» WORK ITEM: Leave out all images and set down the records exactly as given.

» RECORDS SUPPLIED:
----

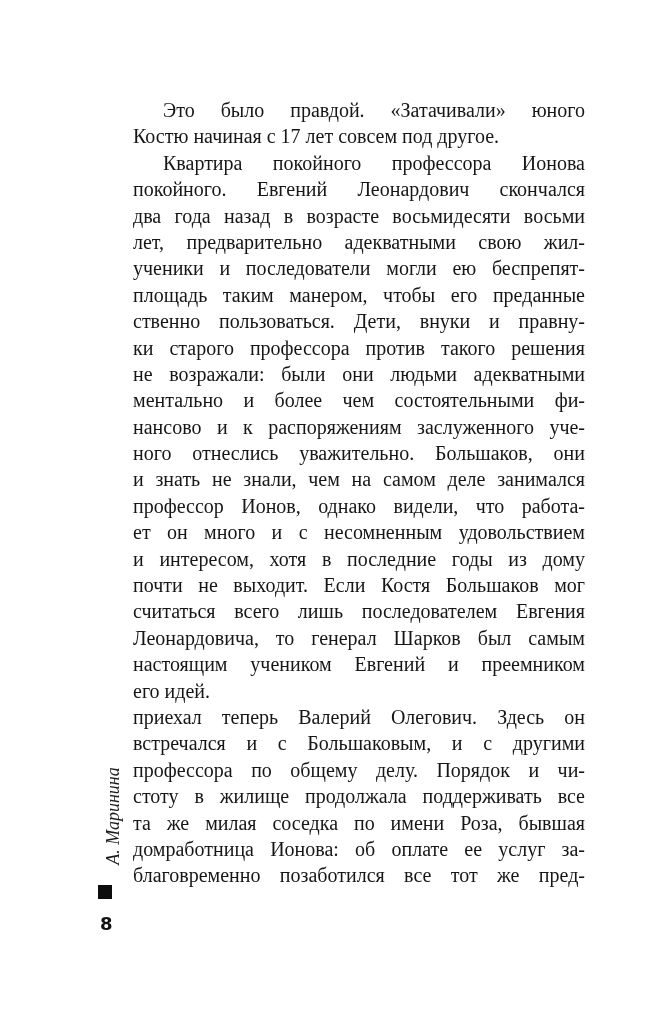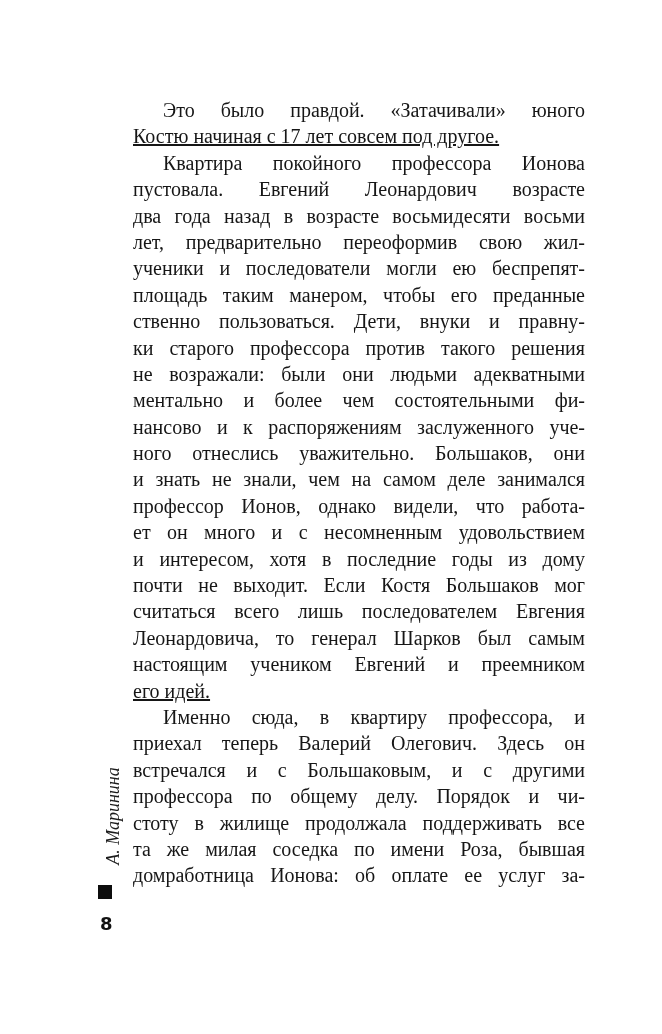"Костю начиная с 17 лет" .line.para-end { text-decoration: underline -> none }
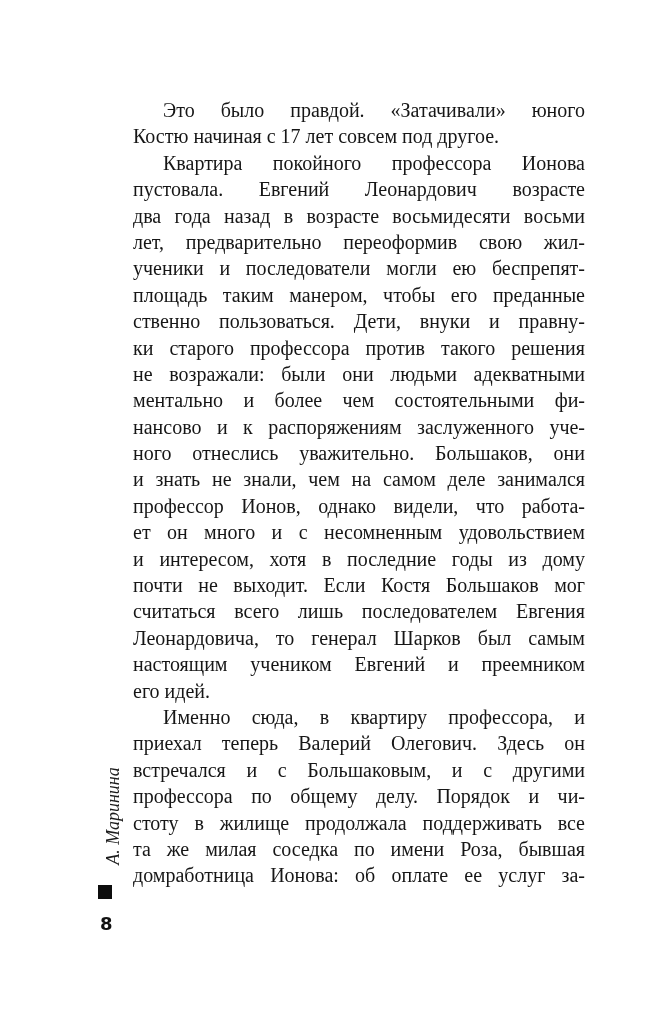"пустовала. Евгений Леонардович возрасте" div.line { text: пустовала. Евгений Леонардович возрасте -> покойного. Евгений Леонардович скончался }
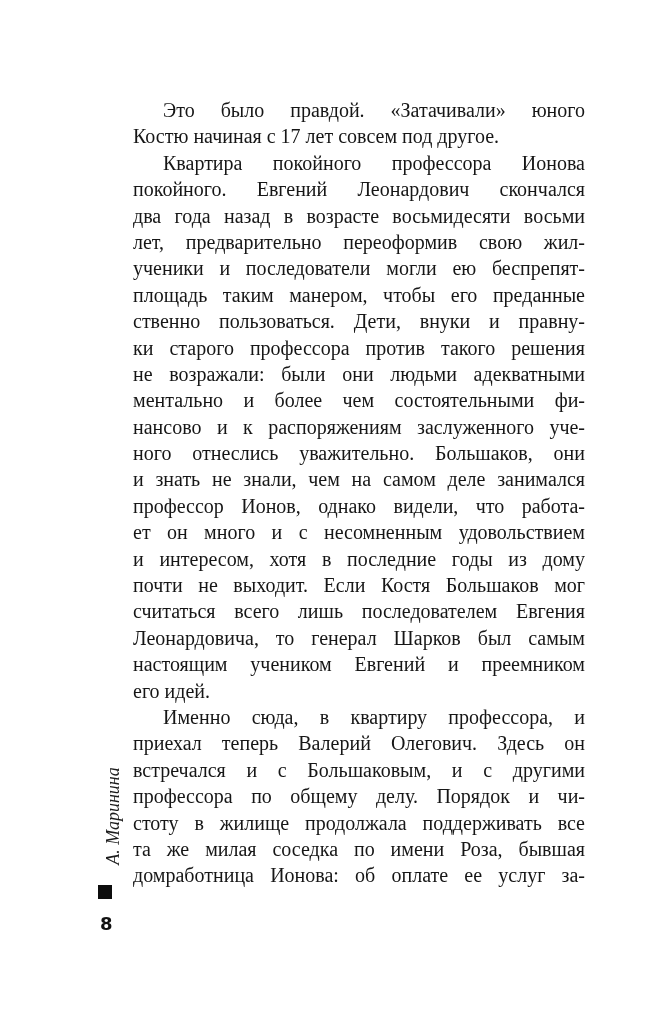"лет, предварительно переоформив свою" div.line { text: переоформив -> адекватными }
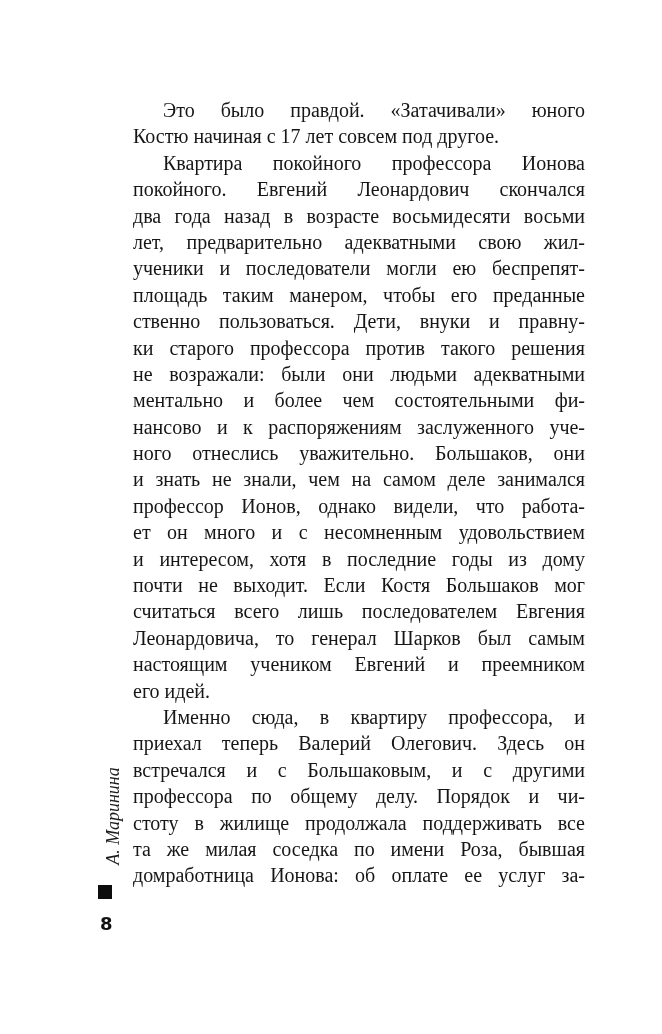"Именно сюда, в квартиру профессора," div.line { html: <div>Именно сюда, в квартиру профессора, и</div> -> none }
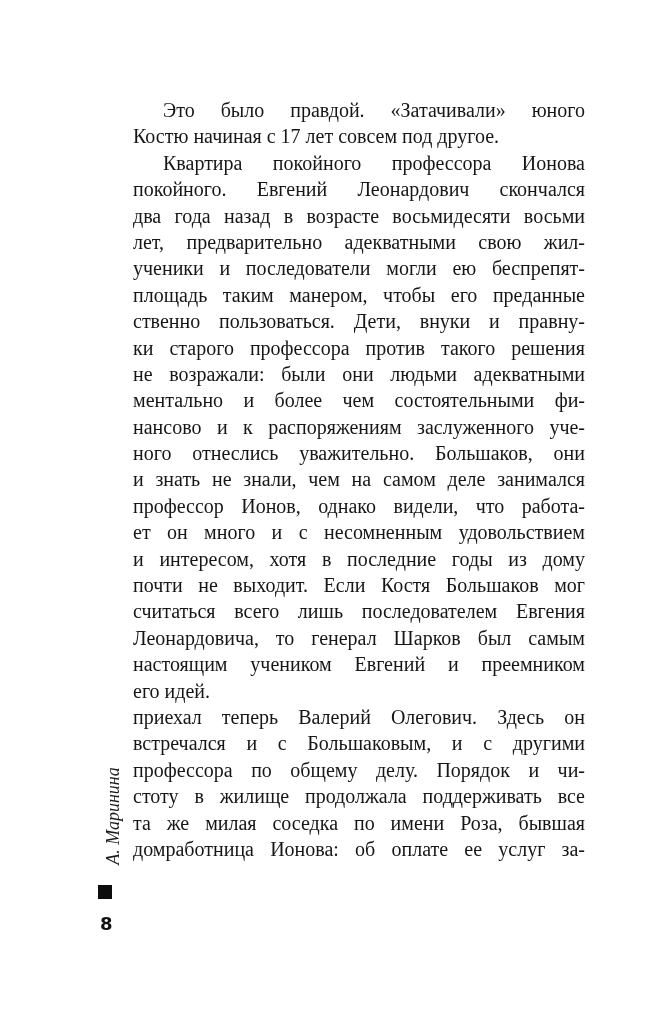"благовременно позаботился все тот же" div.line { html: none -> <div>благовременно позаботился все тот же пред-</div> }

----

» EXERCISE OUTPUT:
"Костю начиная с 17 лет" .line.para-end { text-decoration: underline -> none }
"пустовала. Евгений Леонардович возрасте" div.line { text: пустовала. Евгений Леонардович возрасте -> покойного. Евгений Леонардович скончался }
"лет, предварительно переоформив свою" div.line { text: переоформив -> адекватными }
"Именно сюда, в квартиру профессора," div.line { html: <div>Именно сюда, в квартиру профессора, и</div> -> none }
"благовременно позаботился все тот же" div.line { html: none -> <div>благовременно позаботился все тот же пред-</div> }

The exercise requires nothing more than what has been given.